Amidst Diwali celebrations, gold takes the spotlight, not just for traditional reasons but also due to global uncertainties like the Israel-Hamas conflict. The question arises: is gold purchased for sentiment or as a strategic asset? In a recent Moneycontrol Twitter Spaces discussion on November 9, experts Vikram Dhawan and Poonam Rungta focused on the digital methods of gold investment. Here are the key insights:
Gold's Ascension:
Vikram Dhawan highlights why gold prices are on the rise:
1. Central banks, including China and Russia, are increasing gold reserves to counter potential US-related challenges.
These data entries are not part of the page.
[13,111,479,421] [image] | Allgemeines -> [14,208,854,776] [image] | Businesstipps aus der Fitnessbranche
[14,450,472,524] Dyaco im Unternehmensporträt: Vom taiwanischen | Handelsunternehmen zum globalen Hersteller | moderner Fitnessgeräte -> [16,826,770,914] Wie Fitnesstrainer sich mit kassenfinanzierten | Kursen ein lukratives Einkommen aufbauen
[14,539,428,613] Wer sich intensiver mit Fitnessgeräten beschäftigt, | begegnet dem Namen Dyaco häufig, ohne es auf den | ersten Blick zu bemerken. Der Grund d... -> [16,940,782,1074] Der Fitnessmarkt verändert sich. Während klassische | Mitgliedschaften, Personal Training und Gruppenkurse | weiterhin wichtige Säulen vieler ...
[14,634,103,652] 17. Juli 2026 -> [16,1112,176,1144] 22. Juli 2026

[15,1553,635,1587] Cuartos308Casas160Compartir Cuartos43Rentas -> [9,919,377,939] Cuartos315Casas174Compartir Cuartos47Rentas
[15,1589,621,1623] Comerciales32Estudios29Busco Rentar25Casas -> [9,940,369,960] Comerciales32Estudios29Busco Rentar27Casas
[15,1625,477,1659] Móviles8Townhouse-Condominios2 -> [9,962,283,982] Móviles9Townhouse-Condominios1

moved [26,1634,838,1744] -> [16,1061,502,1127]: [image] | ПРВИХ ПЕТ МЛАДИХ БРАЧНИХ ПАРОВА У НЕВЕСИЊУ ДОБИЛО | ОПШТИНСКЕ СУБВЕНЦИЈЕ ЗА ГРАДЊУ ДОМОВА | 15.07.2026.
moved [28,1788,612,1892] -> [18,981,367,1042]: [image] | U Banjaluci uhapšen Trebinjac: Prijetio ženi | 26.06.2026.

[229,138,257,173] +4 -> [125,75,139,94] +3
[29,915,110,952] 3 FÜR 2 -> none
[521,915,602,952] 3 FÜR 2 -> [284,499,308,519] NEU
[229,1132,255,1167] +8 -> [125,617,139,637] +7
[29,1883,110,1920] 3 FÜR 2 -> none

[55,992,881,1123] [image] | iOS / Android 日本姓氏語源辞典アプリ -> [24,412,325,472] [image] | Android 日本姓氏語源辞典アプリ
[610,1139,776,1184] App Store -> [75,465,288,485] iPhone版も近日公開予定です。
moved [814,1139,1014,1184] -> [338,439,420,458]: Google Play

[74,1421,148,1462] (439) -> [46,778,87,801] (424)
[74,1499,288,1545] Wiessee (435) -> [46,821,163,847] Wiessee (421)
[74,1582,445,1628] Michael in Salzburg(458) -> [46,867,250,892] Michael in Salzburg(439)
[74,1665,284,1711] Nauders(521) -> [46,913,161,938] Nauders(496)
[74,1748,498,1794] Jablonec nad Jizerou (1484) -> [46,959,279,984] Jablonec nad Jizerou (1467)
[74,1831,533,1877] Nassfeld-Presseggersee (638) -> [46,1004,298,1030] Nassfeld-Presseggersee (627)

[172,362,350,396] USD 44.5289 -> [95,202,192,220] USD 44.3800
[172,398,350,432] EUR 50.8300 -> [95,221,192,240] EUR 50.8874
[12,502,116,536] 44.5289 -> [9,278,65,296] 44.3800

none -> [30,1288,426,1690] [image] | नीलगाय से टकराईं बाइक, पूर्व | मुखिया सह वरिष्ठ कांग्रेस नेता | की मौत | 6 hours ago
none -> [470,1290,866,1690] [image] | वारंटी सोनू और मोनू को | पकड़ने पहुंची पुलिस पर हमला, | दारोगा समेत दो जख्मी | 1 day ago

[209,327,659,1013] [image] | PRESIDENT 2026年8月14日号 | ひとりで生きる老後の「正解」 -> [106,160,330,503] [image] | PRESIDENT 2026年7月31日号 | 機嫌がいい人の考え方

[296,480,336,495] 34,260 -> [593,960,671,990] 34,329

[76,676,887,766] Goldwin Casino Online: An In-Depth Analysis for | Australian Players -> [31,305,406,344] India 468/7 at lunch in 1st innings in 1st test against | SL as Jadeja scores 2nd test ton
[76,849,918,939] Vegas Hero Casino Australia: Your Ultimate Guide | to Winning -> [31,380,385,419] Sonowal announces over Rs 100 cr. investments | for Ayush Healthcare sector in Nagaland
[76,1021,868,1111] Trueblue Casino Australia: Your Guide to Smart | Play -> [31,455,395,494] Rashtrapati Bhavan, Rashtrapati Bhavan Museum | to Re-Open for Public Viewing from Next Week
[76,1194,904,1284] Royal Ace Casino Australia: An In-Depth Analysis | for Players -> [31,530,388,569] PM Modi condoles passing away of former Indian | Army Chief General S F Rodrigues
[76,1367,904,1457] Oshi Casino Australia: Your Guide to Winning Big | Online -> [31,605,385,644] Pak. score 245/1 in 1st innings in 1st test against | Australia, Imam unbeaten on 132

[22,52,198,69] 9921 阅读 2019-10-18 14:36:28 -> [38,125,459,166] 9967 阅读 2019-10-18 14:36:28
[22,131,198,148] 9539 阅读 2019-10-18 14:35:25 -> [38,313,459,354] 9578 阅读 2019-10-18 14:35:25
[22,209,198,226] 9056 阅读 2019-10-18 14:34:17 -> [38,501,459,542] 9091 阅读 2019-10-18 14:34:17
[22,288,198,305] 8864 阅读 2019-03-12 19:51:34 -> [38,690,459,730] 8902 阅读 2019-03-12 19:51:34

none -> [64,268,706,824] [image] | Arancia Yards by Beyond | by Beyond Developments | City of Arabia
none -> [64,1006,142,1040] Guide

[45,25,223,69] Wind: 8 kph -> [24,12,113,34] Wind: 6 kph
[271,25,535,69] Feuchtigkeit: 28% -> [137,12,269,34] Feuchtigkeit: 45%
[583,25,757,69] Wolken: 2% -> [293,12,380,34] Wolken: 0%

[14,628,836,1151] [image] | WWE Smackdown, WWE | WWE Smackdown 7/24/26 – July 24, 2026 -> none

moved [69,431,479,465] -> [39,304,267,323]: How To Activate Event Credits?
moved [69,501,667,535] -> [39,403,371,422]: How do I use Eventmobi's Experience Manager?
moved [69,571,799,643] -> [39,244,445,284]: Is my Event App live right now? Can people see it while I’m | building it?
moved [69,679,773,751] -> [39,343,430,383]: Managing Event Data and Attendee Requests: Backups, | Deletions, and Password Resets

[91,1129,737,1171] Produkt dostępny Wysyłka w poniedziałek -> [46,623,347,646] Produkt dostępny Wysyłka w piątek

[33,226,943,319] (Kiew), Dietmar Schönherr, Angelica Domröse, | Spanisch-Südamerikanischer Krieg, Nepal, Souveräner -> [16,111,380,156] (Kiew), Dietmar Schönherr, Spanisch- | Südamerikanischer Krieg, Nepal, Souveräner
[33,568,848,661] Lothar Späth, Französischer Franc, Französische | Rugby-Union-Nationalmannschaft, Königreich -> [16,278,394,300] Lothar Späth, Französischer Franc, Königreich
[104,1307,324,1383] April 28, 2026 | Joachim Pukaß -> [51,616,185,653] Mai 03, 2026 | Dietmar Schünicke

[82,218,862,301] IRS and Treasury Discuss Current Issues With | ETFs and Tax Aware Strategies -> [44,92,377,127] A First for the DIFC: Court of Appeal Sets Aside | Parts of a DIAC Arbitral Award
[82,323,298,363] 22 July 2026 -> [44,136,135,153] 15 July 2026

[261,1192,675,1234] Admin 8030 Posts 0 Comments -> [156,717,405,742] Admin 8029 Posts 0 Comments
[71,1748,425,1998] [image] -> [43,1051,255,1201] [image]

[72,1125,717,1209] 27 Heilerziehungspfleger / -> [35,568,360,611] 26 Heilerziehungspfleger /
2. Physical gold demand remains strong.
3. Growing awareness of gold as a sound investment.
4. Geopolitical tensions could further boost gold prices.
5. Gold lacks credit risk and is a liquid asset.
Optimal Gold Investments:
Vikram Dhawan recommends Gold ETFs and Silver ETFs for their liquidity and standardized underlying gold bars. Physical gold involves higher costs (making charges, GST) compared to ETFs.
Poonam Rungta favors Sovereign Gold Bonds (SGBs) for being tradable in demat mode, suggesting a necessary lock-in period for discipline.
Digital Gold for Asset Allocation:
Poonam Rungta notes a shift in mindset, especially among young investors, who view digital gold as part of strategic asset allocation (5-10% of the portfolio).
Investment Strategies:
- SIPs are not available for ETFs but can be considered for gold mutual funds, which invest in gold ETFs.
- Multi-asset allocation funds provide diversification, with fund managers deciding allocations among equity, debt, and gold.
Caution on Gold Accumulation Plans:
Poonam Rungta discourages investing in unregulated gold accumulation plans offered by jewelers, emphasizing the reliability of SEBI or RBI-governed products like Gold ETFs, mutual funds, and SGBs.
Vikram Dhawan echoes this sentiment, stressing the importance of choosing regulated investments for dispute resolution.